GENERAL GASTROENTEROLOGICAL CONSULTATIONS

One of the largest areas of internal medicine is gastroenterology. In our practice, we treat patients with disorders of the oesophagus, stomach, small intestine, colon, pancreas and liver. We offer a wide range of diagnostic and therapeutic options. For diseases of the liver, we offer a separate special consultation hour.

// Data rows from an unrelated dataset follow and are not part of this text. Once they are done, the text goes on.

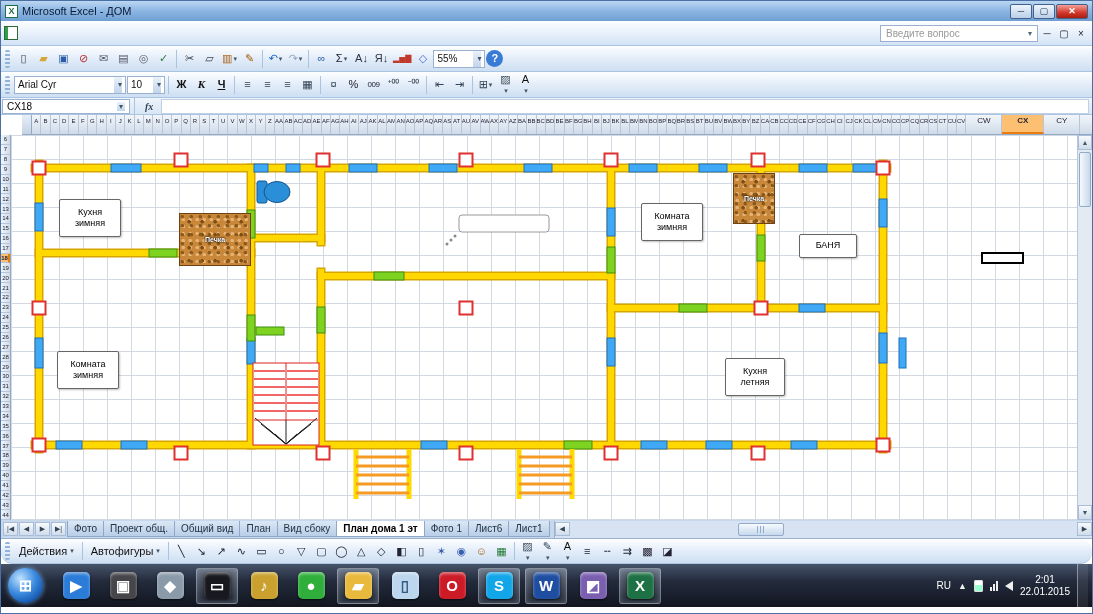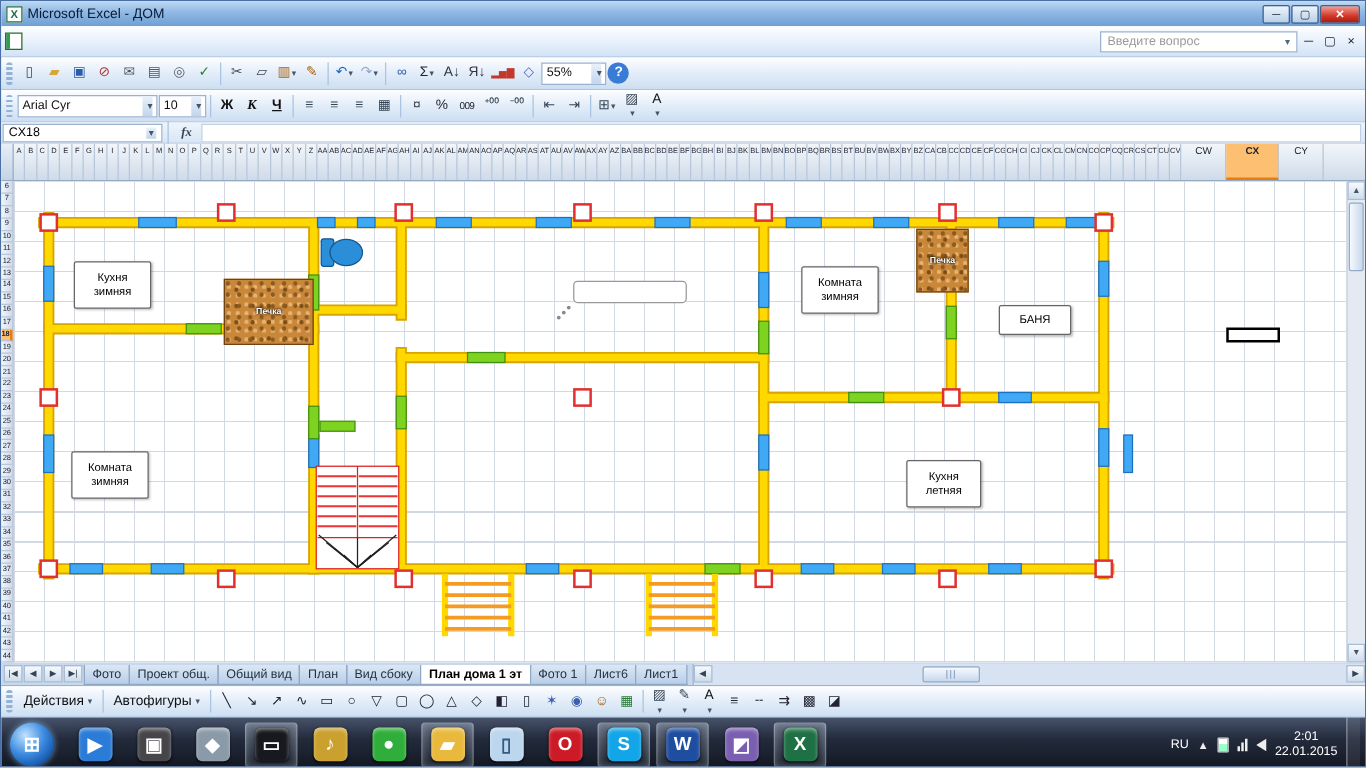--- a/index.html
+++ b/index.html
@@ -68,8 +68,8 @@
   .formula-field { flex:1; height:15px; background:#fff; border:1px solid #c0d0e4; margin-right:2px; }
 
   
-  .col-headers { height:30px; display:flex; background:linear-gradient(#f2f6fa,#cfdbe9);
-    font-size:6px; color:#223; border-bottom:1px solid #93a9c4; overflow:hidden; }
+  .col-headers { height:20px; display:flex; background:linear-gradient(#f2f6fa,#cfdbe9);
+    font-size:6px; color:#223; border-bottom:1px solid #93a9c4; overflow:hidden;margin-left:21px; }
   .hdr-corner { width:10px; flex:0 0 10px; border-right:1px solid #93a9c4; background:linear-gradient(#e7eef6,#c4d3e5); }
   .col-h { width:9.35px; flex:0 0 9.35px; text-align:center; overflow:hidden; border-right:1px solid #b7c6da; line-height:12px; }
   .col-h.wide { width:36px; flex-basis:36px; font-size:8px; }

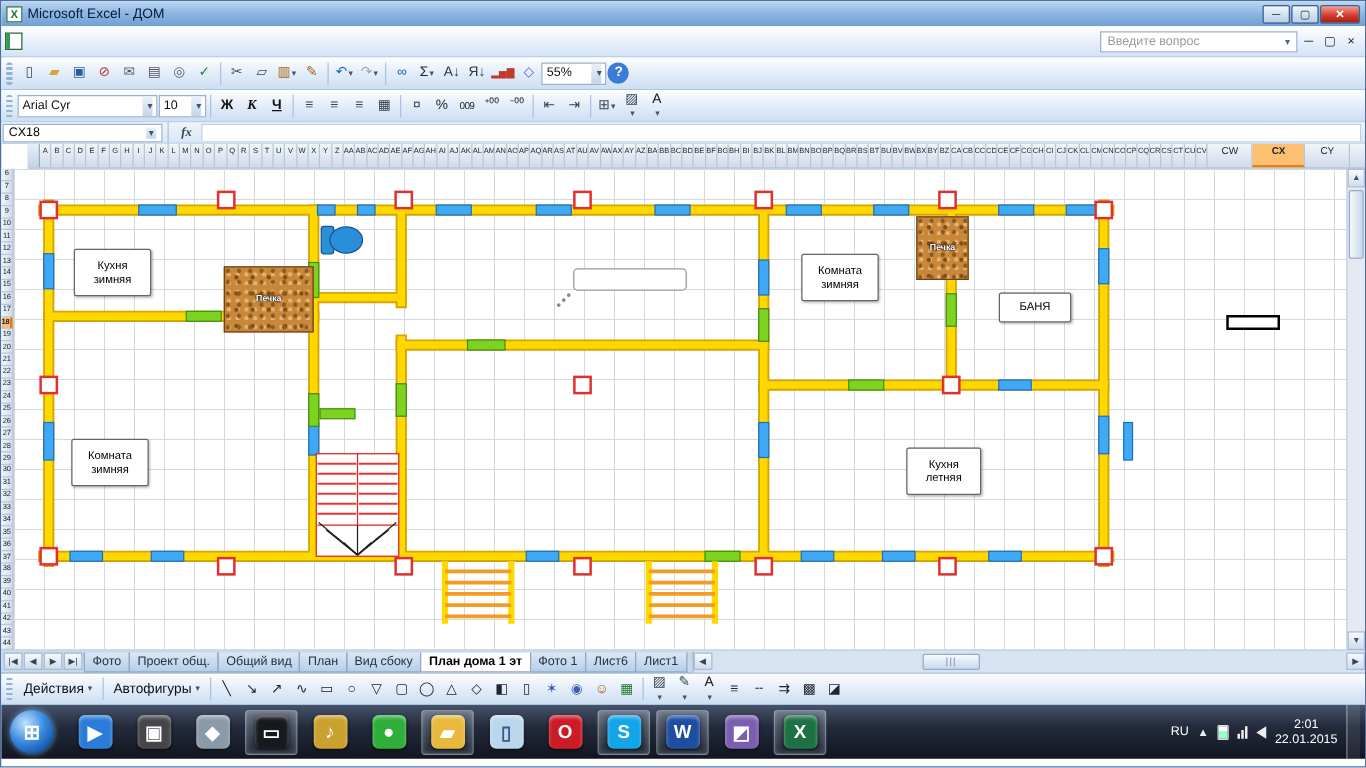--- a/index.html
+++ b/index.html
@@ -106,7 +106,7 @@
   .tab-nav { display:flex; padding:0 2px; gap:1px; }
   .tab-nav span { width:15px; height:14px; display:flex; align-items:center; justify-content:center; font-size:7px;
     color:#345; background:linear-gradient(#f7fafd,#cfdceb); border:1px solid #a9bdd6; }
-  .tabs { display:flex; height:17px; align-items:flex-end; }
+  .tabs { display:flex; height:17px; align-items:center; }
   .tab { padding:2px 6px; background:linear-gradient(#dbe7f5,#b9cee8); border:1px solid #8fa8c8; border-top:none;
     color:#234; margin-left:-1px; white-space:nowrap; }
   .tab.active { background:#fff; font-weight:bold; color:#000; z-index:2; }

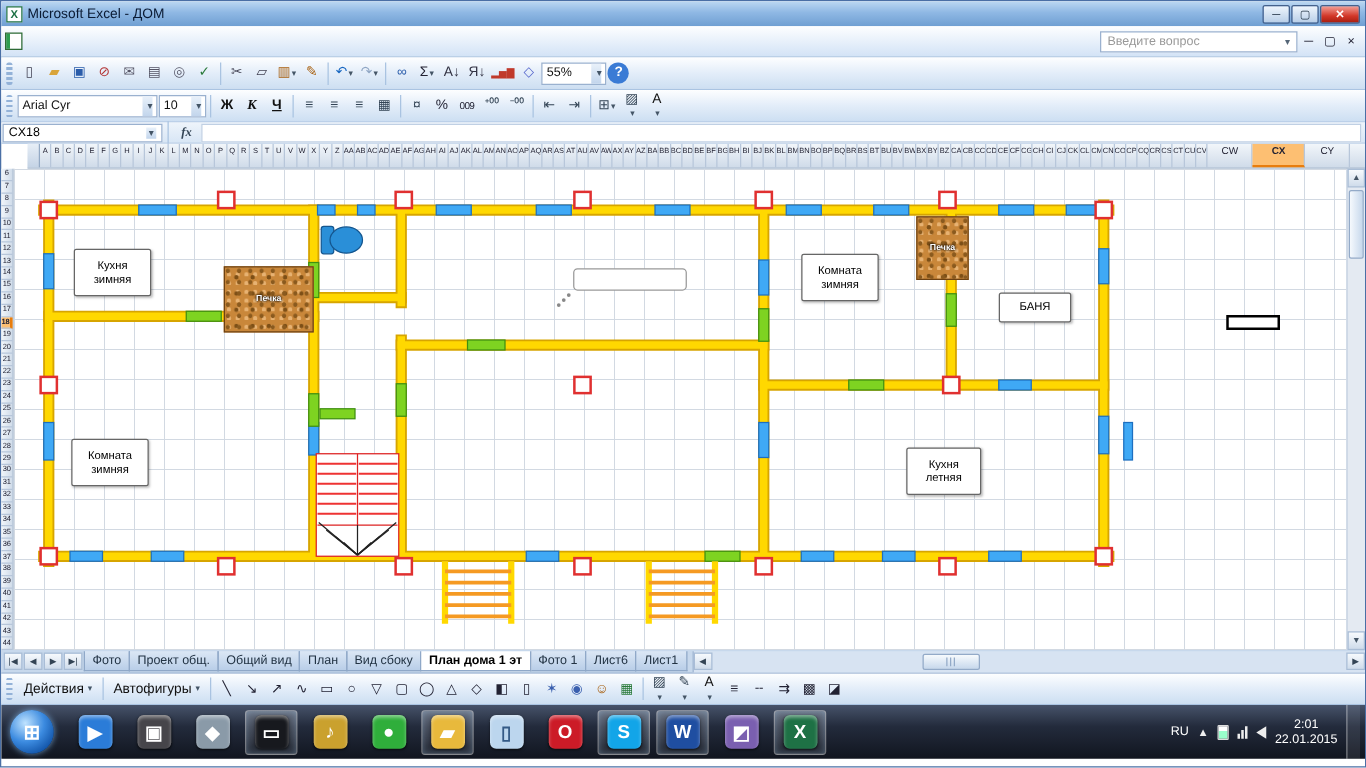--- a/index.html
+++ b/index.html
@@ -32,7 +32,7 @@
     background:linear-gradient(#fdfeff 0%,#e3edf9 50%,#cddff2 100%); border-bottom:1px solid #aac4e2; }
   .toolbar.standard { height:26px; }
   .toolbar.formatting { height:26px; }
-  .toolbar.drawing { height:25px; }
+  .toolbar.drawing { height:25px;border-radius:12px; }
   .grip { width:5px; height:18px; margin:0 3px 0 1px;
     background:repeating-linear-gradient(180deg,#93b2d8 0 2px,transparent 2px 4px); border-radius:2px; }
   .tb-sep { width:1px; height:18px; background:#a9c3e1; margin:0 2px; flex:0 0 1px; }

SPECIAL CONSULTATION HOUR FOR LIVER DISEASES

In this special consultation, we perform diagnostics, therapy and long-term care of patients with liver diseases. The first indicator of the presence of liver disease is usually via elevated liver enzymes values. In order to administer appropriate therapy, the cause of liver damage must be identified. The majority of liver diseases can be diagnosed using blood tests and a liver sonography. A secondary diagnosis is seldomly necessary. Common causes of disease include hepatitis B and C, alcoholic and non alcoholic fatty liver as well as autoimmune and metabolic diseases. If the liver values increase over a period of time, this can lead to cirrhosis of the liver. Our main goal of treatment is the prevention of cirrhosis of the liver and their precursors via early diagnosis and specific treatment of the liver disease.